Populism is rampant. Donald Trump is a contender for the US presidency. Marine Le Pen fancies her chances in France. Across Europe and beyond there is a powerful sense of mainstream politics reaching a state of abject failure. These are volatile, dangerous times: what with all that shouting about greedy, cosseted elites, people close to the summit of power and influence surely ought to be very wary of playing to type.
But just look. This week the petition protesting at José Manuel Barroso, a former president of the European commission, taking a new job as a nonexecutive chairman and adviser to Goldman Sachs International surpassed 75,000 signatures. It is the work of employees of the EU, whose horror at Barroso’s move is captured in its preamble, and reference to the “European project’s deteriorating image among our families, friends and neighbours as well as the many citizens we encounter all over Europe”. They are aiming at 150,000 signatories, and want the appointment to be referred to the European court of justice, which could theoretically take away Barroso’s €100,000-a-year pension.

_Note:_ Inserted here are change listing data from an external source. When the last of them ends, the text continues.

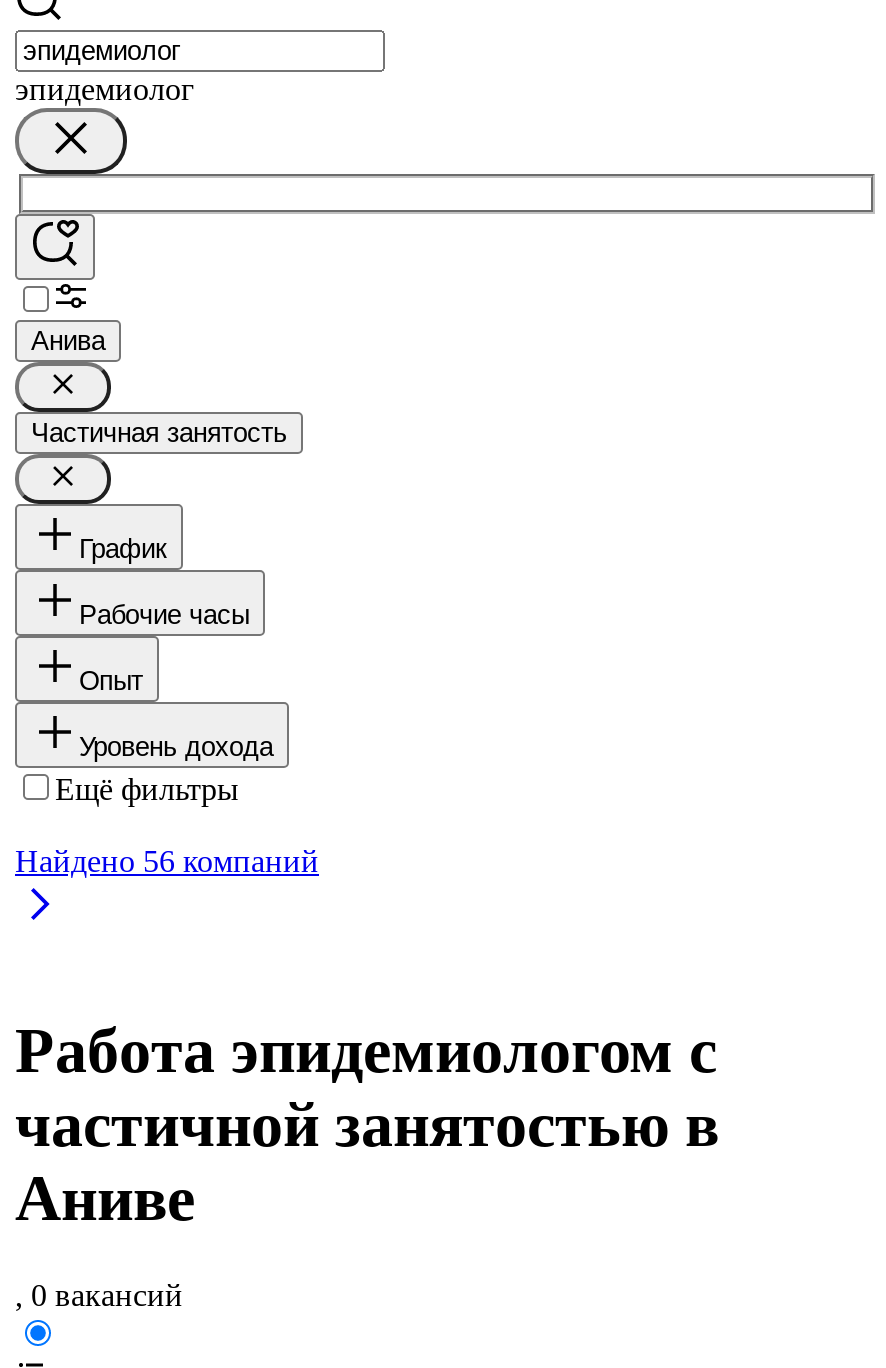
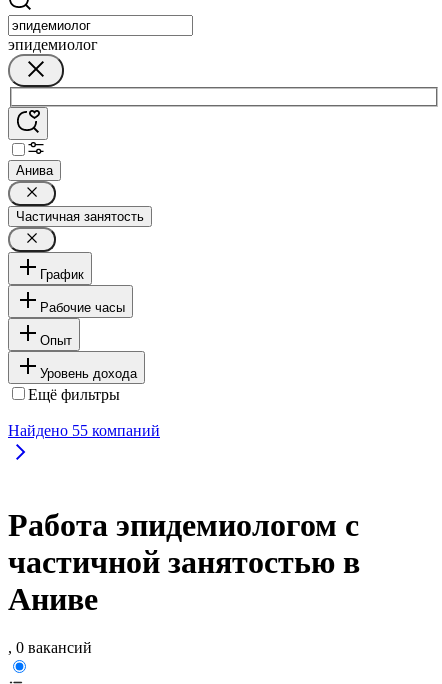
- Найдено 56 компаний
+ Найдено 55 компаний
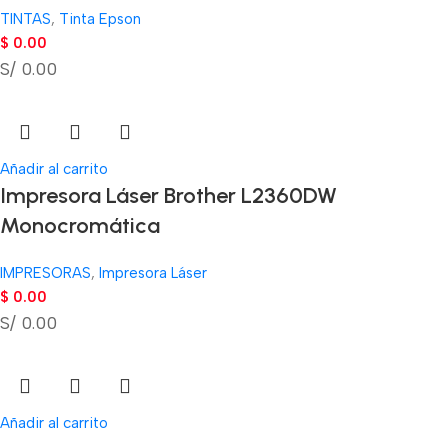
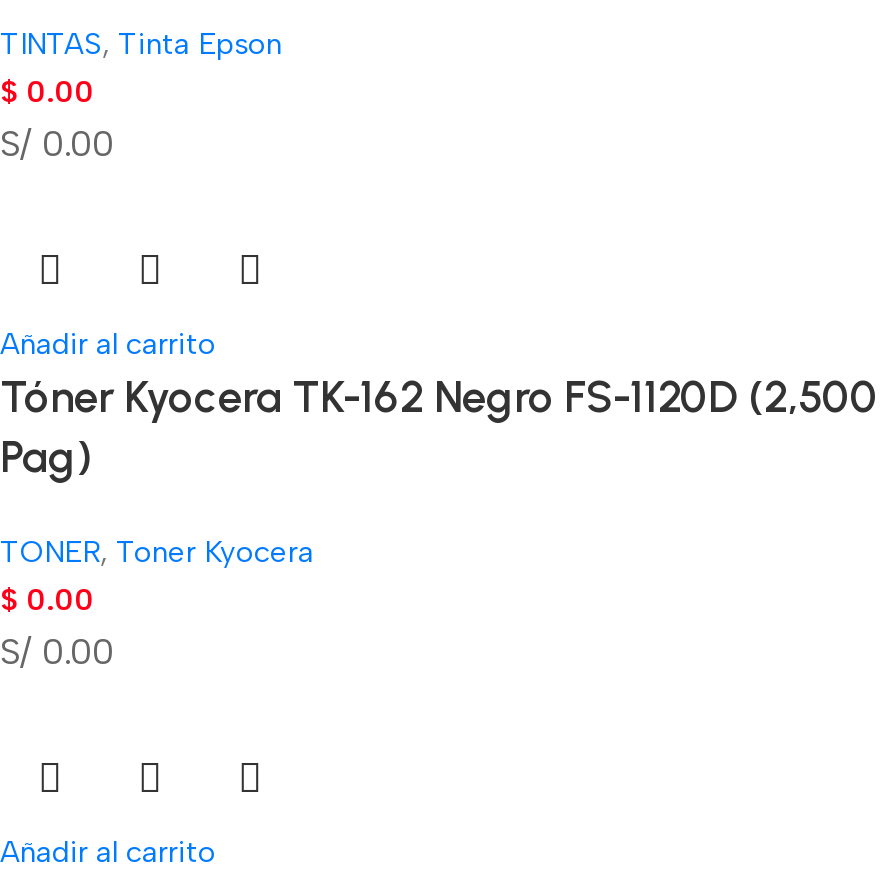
- Impresora Láser Brother L2360DW
- Monocromática
+ Tóner Kyocera TK-162 Negro FS-1120D (2,500
+ Pag)

- IMPRESORAS, Impresora Láser
+ TONER, Toner Kyocera
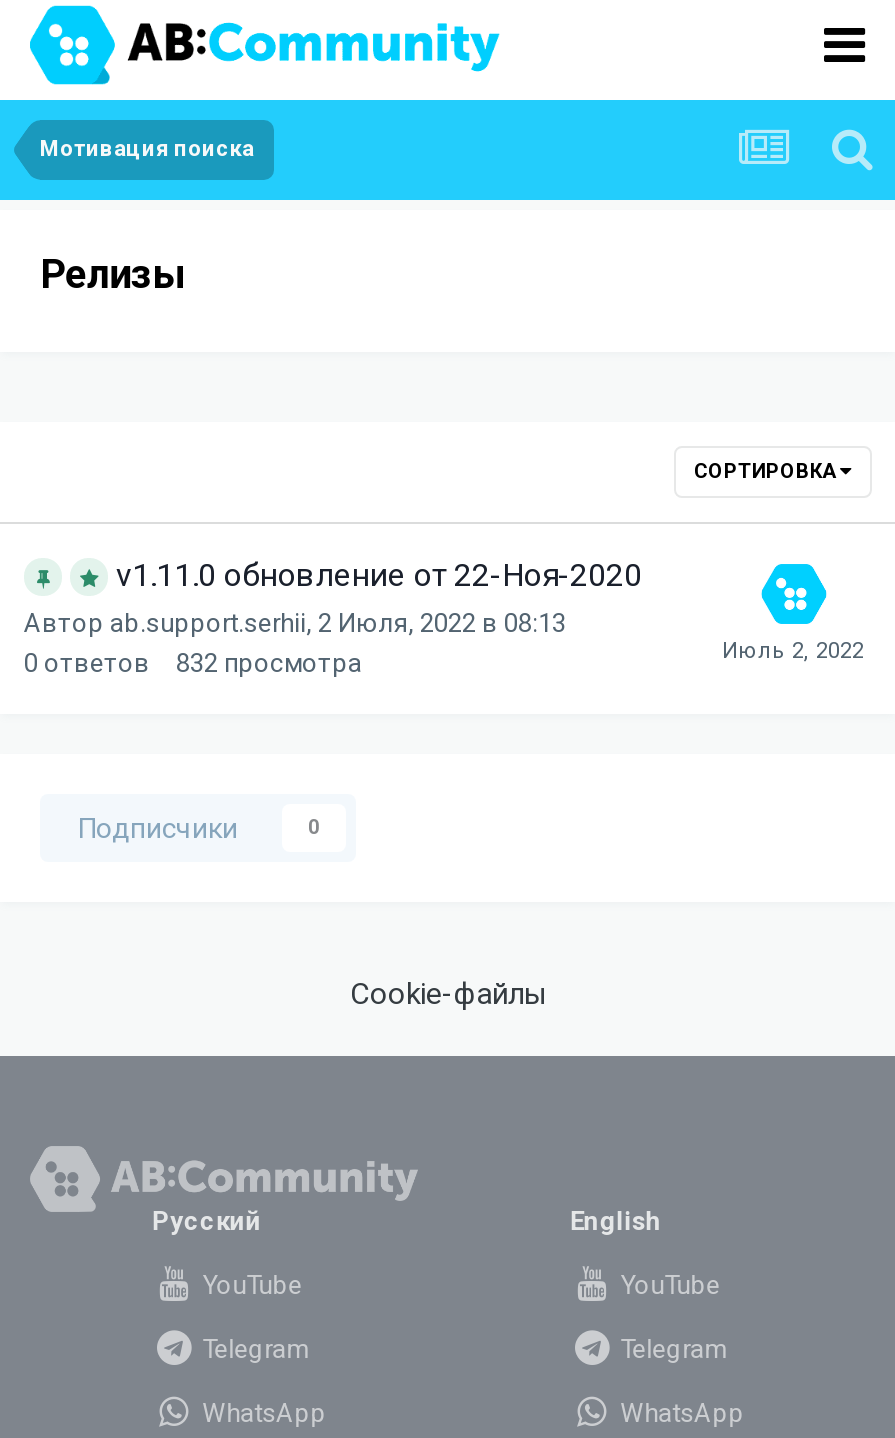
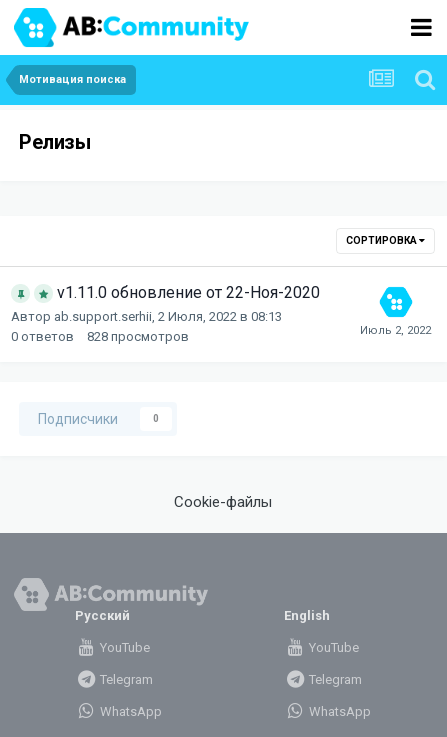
- 832 просмотра
+ 828 просмотров
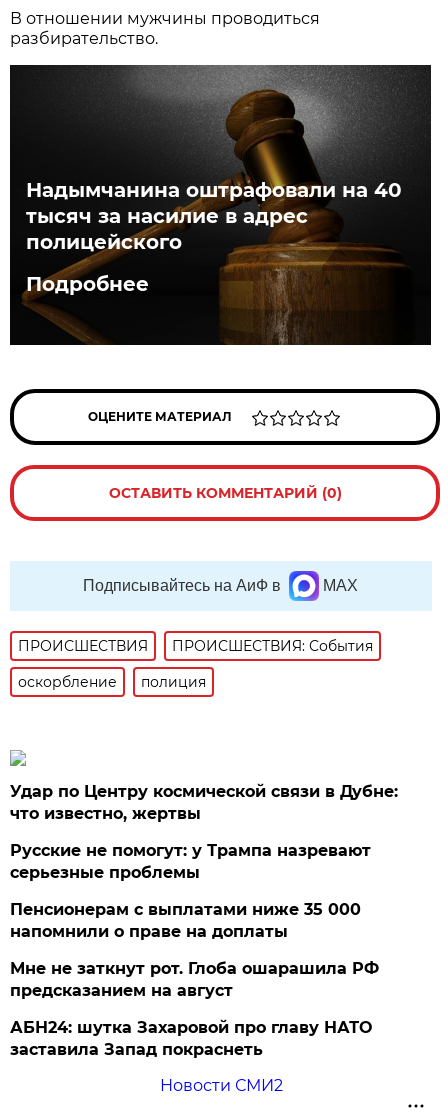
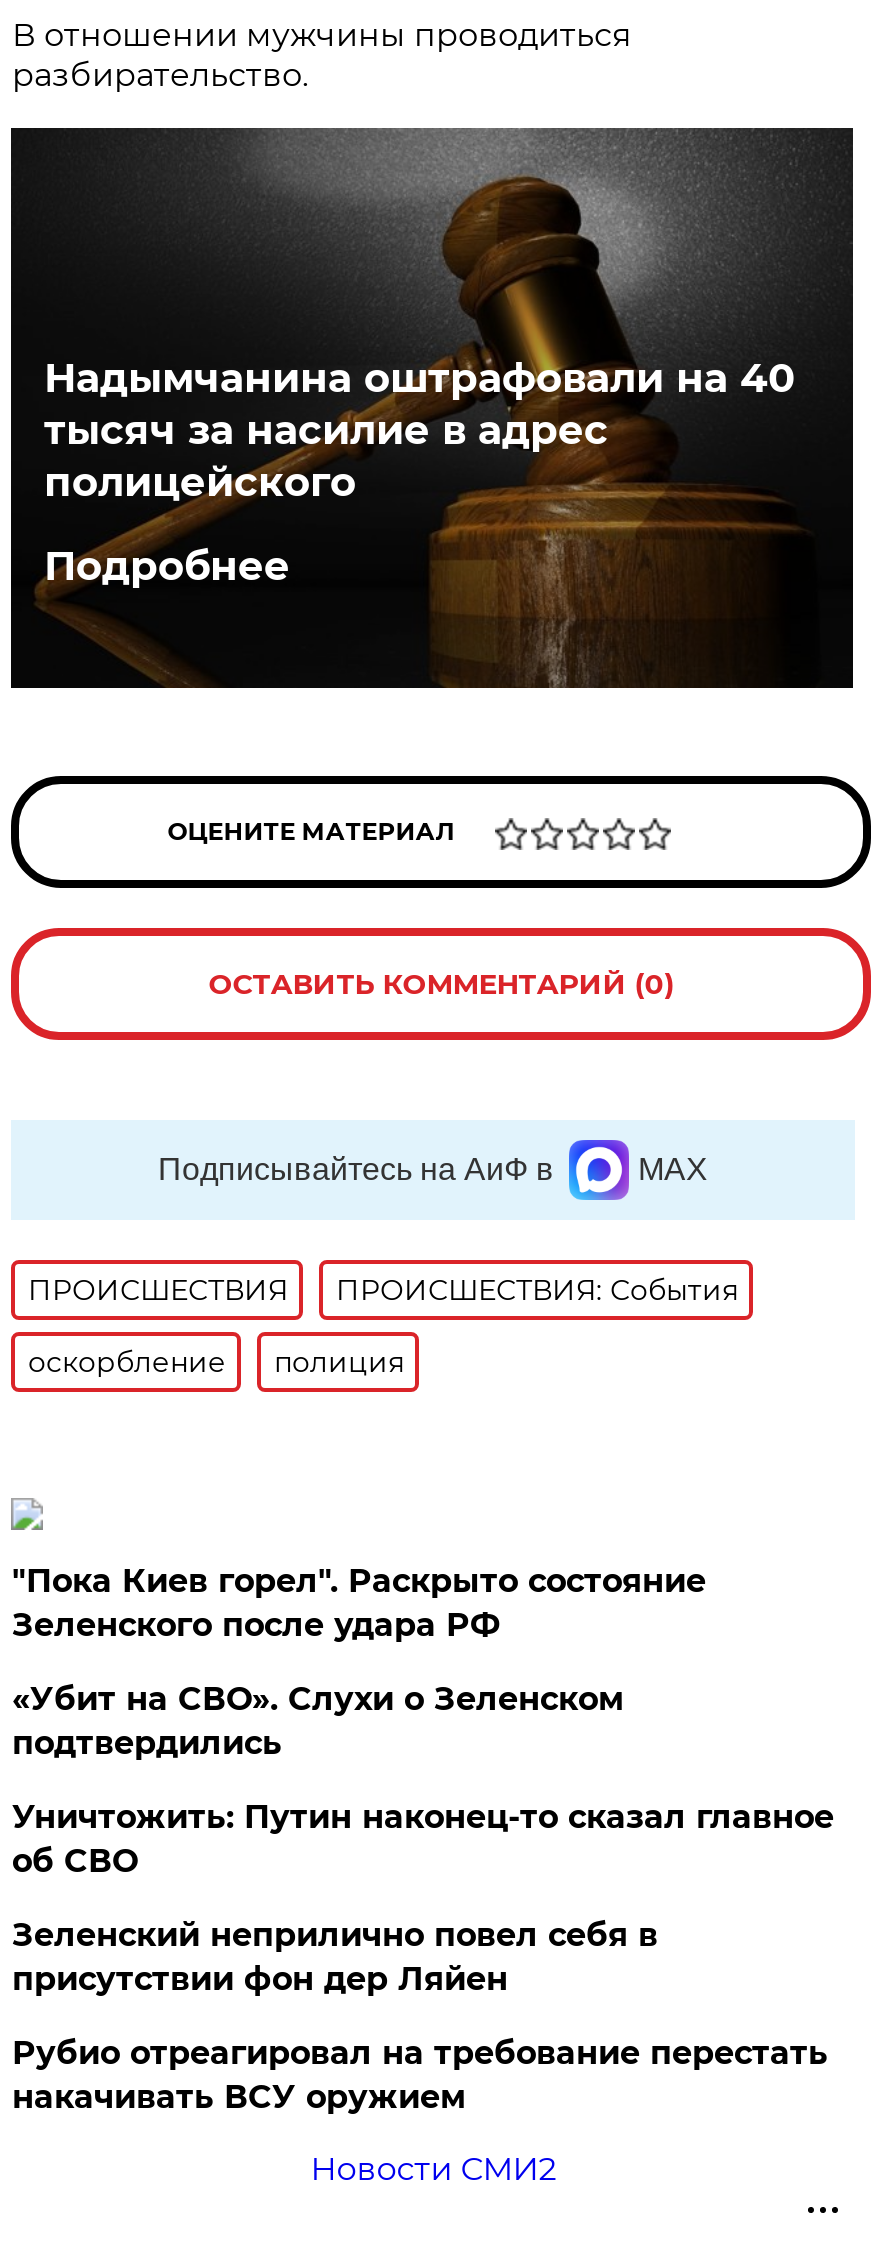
- Удар по Центру космической связи в Дубне:
- что известно, жертвы
+ "Пока Киев горел". Раскрыто состояние
+ Зеленского после удара РФ

- Русские не помогут: у Трампа назревают
- серьезные проблемы
+ «Убит на СВО». Слухи о Зеленском
+ подтвердились

- Пенсионерам с выплатами ниже 35 000
- напомнили о праве на доплаты
+ Уничтожить: Путин наконец-то сказал главное
+ об СВО

- Мне не заткнут рот. Глоба ошарашила РФ
- предсказанием на август
+ Зеленский неприлично повел cебя в
+ присутствии фон дер Ляйен

- АБН24: шутка Захаровой про главу НАТО
- заставила Запад покраснеть
+ Рубио отреагировал на требование перестать
+ накачивать ВСУ оружием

How much he’ll be paid is unclear. But in a role partly built around advice about the consequences of Brexit, Barroso will be working for the bank that played a key role in the US subprime crisis, and helped Greece mask its fatal debt problems. The whole spectacle suggests a man gleefully posing for his own caricature, and it is hardly unique: indeed, highlighting a revolving door that never stops turning, his predecessor at Goldman Sachs International was Ireland’s former EU commissioner Peter Sutherland.